Però bisognerà pure che qualcuno decida, alla fine.
«È un principio di responsabilità. Si ascolta tutto e tutti, alla fine si tirano le somme e si decide. Sono pronto a decidere».
Di che cosa ha bisogno Cremona?
«Di ritrovare un suo entusiasmo. Siamo una città un po’ vecchiotta, i nostri giovani vanno a studiare e a lavorare a Parma, a Milano, a Pavia. Il mio sogno, in questi cinque anni, è creare per loro dei buoni motivi per restare qui».
Ha stupito il rapporto cavalleresco tra lei e il suo rivale Corada.
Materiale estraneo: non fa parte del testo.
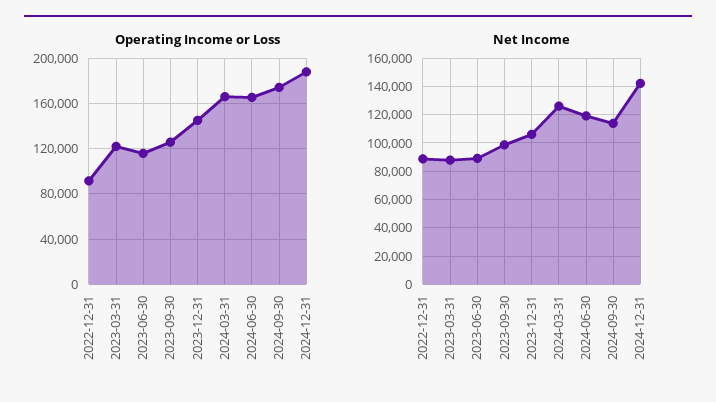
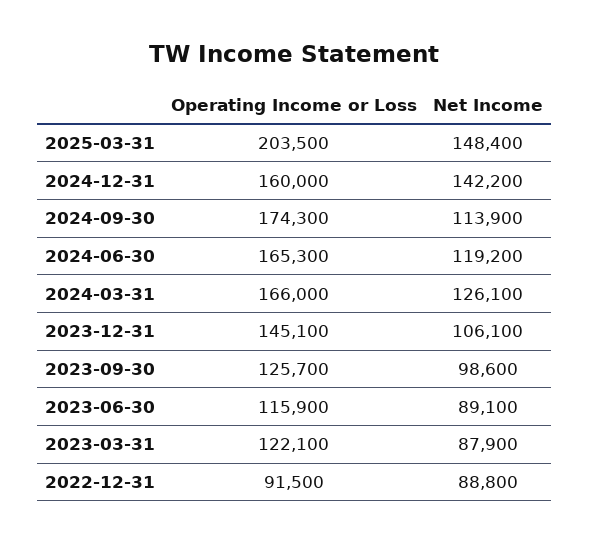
Operating Income or Loss, 2024-12-31: 190000 -> 160000
Operating Income or Loss, 2025-03-31: none -> 203500
Net Income, 2025-03-31: none -> 148400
«Io vengo dallo sport. Da un certo sport. Si lotta fino alla fine, ma si rispetta l’avversario. Punto. Corada è un’ottima persona. È stato anche un ottimo sindaco. Non sarei mai sceso in basso, per batterlo».
Dicono di lei che sia uno sprovveduto, un ingenuo, un candido della politica.
«Se la politica è una tessera di partito, se è un luogo dove qualunque cosa dica un nemico è una stupidaggine e qualunque cosa dica un amico è un colpo di genio, allora confermo. Sono uno sprovveduto.

Ma se la politica è l’arte del fare, del trovare soluzioni, del mediare gli interessi, allora dico che da sempre faccio politica».
Che cosa proprio non sopporta della politica?
«Il colpo basso. La meschinità che va sul personale».
Allora, sindaco Oreste: buona fortuna. Ha bisogno di fortuna?
«La fortuna bisogna andarsela a cercare».